Start of Block
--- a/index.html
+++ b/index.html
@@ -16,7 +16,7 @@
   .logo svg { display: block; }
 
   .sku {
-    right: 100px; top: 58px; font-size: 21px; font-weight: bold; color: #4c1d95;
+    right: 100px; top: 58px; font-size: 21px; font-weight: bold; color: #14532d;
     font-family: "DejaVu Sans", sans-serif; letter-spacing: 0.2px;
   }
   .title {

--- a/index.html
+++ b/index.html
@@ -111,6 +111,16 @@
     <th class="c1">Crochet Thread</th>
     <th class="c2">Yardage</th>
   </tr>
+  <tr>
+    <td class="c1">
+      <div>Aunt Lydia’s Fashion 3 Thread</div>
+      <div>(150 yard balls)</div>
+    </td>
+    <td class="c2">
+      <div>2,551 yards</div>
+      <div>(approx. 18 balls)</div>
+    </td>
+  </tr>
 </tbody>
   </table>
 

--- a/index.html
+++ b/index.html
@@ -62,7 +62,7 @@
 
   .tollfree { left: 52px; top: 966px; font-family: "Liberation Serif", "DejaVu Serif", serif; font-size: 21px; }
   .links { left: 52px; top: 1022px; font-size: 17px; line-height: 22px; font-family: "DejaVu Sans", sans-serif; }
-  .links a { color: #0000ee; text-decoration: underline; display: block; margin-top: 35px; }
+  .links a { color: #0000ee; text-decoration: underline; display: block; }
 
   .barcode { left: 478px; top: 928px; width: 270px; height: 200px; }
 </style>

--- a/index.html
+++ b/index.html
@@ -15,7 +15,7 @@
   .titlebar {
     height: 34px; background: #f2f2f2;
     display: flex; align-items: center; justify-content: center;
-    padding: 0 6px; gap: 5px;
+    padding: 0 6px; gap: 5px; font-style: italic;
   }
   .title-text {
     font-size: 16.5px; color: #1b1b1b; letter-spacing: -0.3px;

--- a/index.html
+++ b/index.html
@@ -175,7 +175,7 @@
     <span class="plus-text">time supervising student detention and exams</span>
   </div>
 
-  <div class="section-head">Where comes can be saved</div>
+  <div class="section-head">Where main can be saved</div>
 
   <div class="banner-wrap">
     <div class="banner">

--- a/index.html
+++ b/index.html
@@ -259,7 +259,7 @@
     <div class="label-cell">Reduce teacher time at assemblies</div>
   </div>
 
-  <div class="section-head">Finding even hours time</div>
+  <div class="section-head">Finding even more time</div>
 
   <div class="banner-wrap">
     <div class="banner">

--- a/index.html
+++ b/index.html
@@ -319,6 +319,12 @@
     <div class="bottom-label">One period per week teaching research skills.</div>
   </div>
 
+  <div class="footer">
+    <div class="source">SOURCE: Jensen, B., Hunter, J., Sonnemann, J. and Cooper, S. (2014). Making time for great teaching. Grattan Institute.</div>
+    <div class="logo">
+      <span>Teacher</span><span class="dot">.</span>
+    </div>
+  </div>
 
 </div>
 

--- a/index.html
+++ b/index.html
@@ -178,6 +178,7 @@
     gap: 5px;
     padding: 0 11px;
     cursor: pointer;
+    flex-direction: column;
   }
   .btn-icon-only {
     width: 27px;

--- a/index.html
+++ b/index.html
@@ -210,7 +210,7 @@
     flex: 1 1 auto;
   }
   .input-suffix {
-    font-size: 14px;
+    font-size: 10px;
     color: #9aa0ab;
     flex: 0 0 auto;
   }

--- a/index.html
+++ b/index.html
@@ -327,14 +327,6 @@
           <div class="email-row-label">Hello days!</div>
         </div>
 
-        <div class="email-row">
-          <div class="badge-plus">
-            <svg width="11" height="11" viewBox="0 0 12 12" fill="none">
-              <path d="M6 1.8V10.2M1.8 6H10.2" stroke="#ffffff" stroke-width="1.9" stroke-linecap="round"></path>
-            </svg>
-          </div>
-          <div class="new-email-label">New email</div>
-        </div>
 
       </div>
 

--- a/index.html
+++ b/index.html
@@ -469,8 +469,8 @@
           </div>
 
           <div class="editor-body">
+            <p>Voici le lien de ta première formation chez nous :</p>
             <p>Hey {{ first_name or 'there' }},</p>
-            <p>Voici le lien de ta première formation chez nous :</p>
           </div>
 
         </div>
End of Block
Read through the entries above, and wherever a line holds the string "Finding", copy it.

-  <div class="section-head">Finding even hours time</div>
+  <div class="section-head">Finding even more time</div>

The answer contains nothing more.